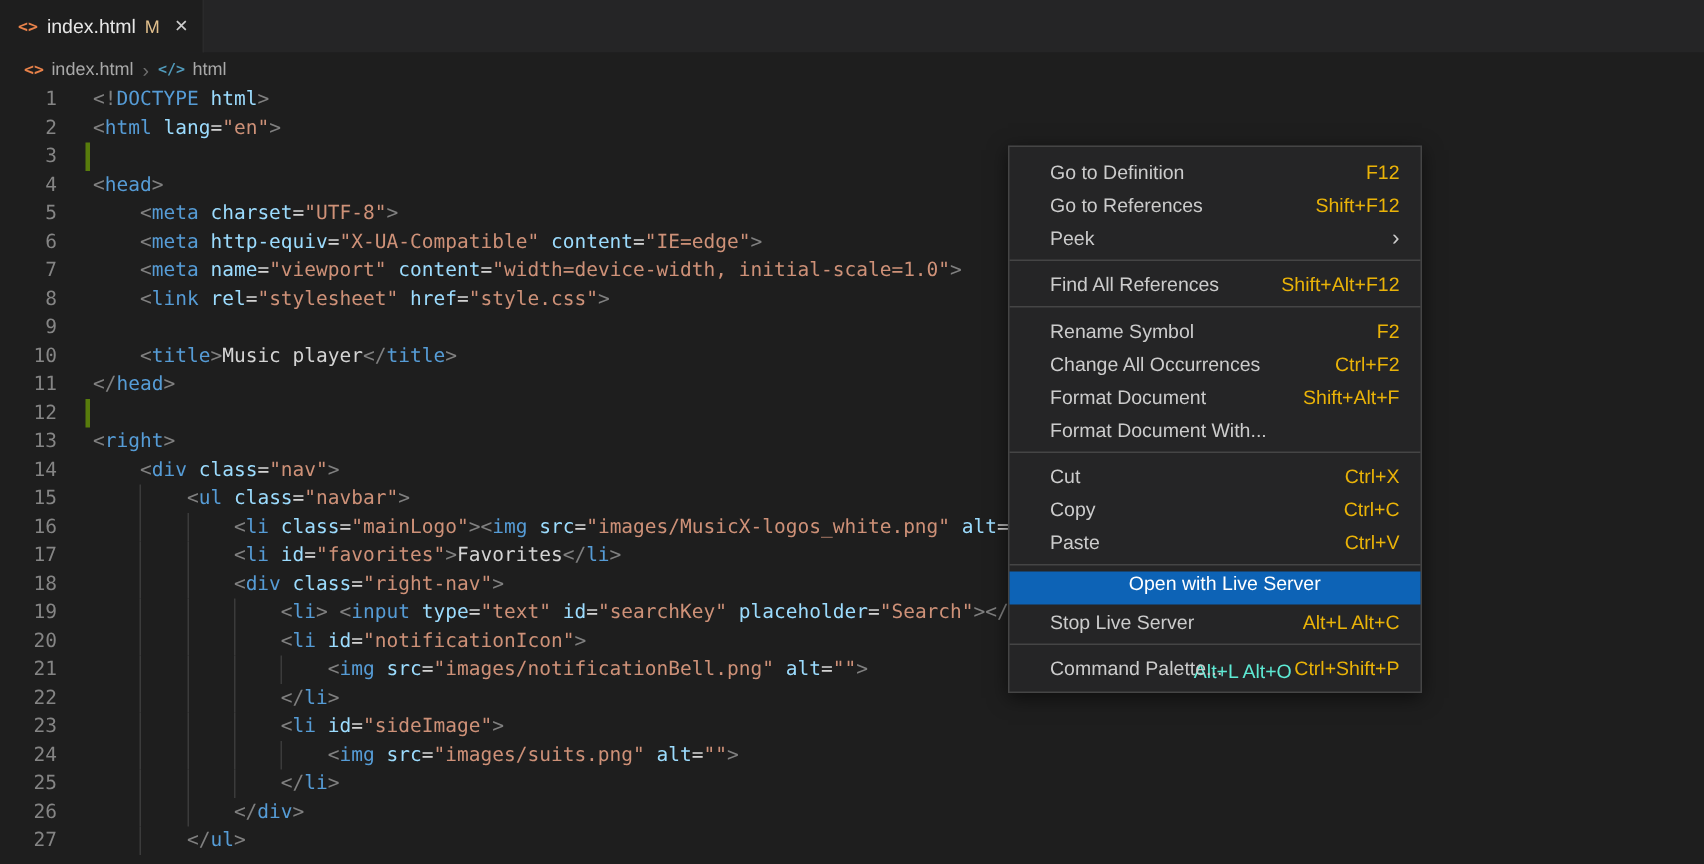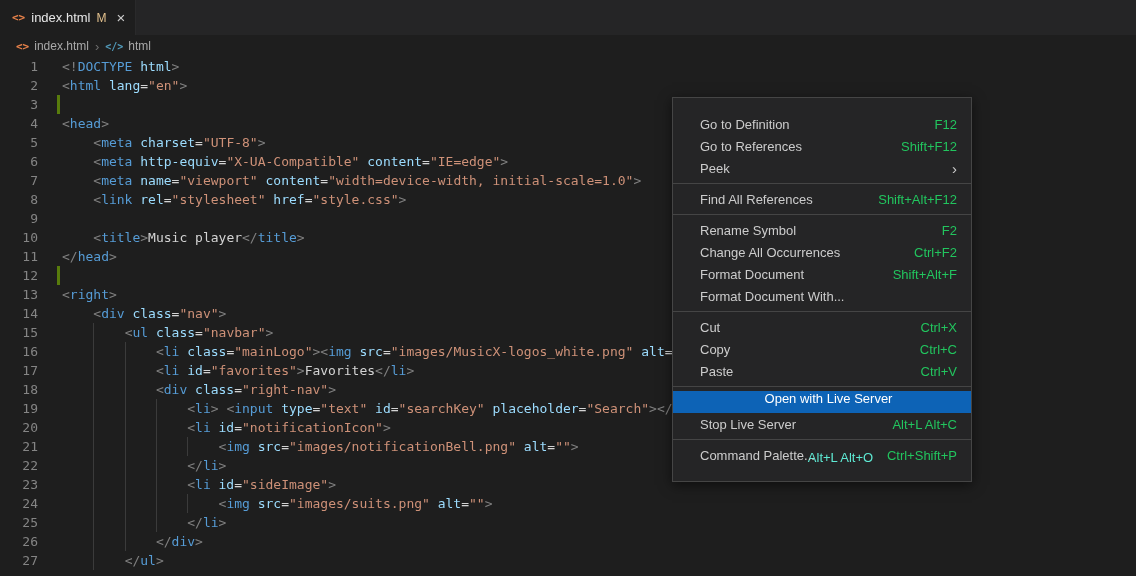--- a/index.html
+++ b/index.html
@@ -104,39 +104,39 @@
   .c-t { color: var(--tag-blue, #569cd6); }
   .c-a { color: var(--attr-blue, #9cdcfe); }
   .c-s { color: var(--string-orange, #ce9178); }
   .c-l { color: var(--string-orange, #ce9178); cursor: pointer; }
   .c-x { color: #d4d4d4; }
 
   
   .menu {
     position: absolute;
     left: 672px; top: 97px;
-    width: 300px;
+    width: 276px;
     background: #252526;
     border: 1px solid #454545;
     box-shadow: 0 3px 12px rgba(0,0,0,.55);
-    padding: 15px 0;
+    padding: 5px 0;
     font-size: 13px;
     color: #cccccc;
     z-index: 10;
   }
   .menu-item {
     display: flex;
     justify-content: space-between;
     align-items: center;
     height: 22px;
     padding: 0 14px 0 27px;
     cursor: pointer;
     white-space: nowrap;
   }
-  .menu-item .shortcut { color: #22c55e; margin-left: 24px; }
+  .menu-item .shortcut { color: #eab308; margin-left: 24px; }
   .menu-item .submenu-arrow { color: #cccccc; font-size: 15px; }
   .menu-item.sel { background: var(--menu-selection, #0d63b6); color: #ffffff; flex-direction: column; }
   .menu-item.sel .shortcut { color: #5eead4; margin-top: 44px; }
   .menu-sep {
     height: 1px;
     background: #454545;
     margin: 4px 0;
   }
 </style>
 </head>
- - - - -
**Work to complete**
Set down nothing but the lines from the one containing "padding: 5px 0;" through the end of the entries above, exactly as written, both ends counted.

**The completed task**
+    padding: 5px 0;
     font-size: 13px;
     color: #cccccc;
     z-index: 10;
   }
   .menu-item {
     display: flex;
     justify-content: space-between;
     align-items: center;
     height: 22px;
     padding: 0 14px 0 27px;
     cursor: pointer;
     white-space: nowrap;
   }
-  .menu-item .shortcut { color: #22c55e; margin-left: 24px; }
+  .menu-item .shortcut { color: #eab308; margin-left: 24px; }
   .menu-item .submenu-arrow { color: #cccccc; font-size: 15px; }
   .menu-item.sel { background: var(--menu-selection, #0d63b6); color: #ffffff; flex-direction: column; }
   .menu-item.sel .shortcut { color: #5eead4; margin-top: 44px; }
   .menu-sep {
     height: 1px;
     background: #454545;
     margin: 4px 0;
   }
 </style>
 </head>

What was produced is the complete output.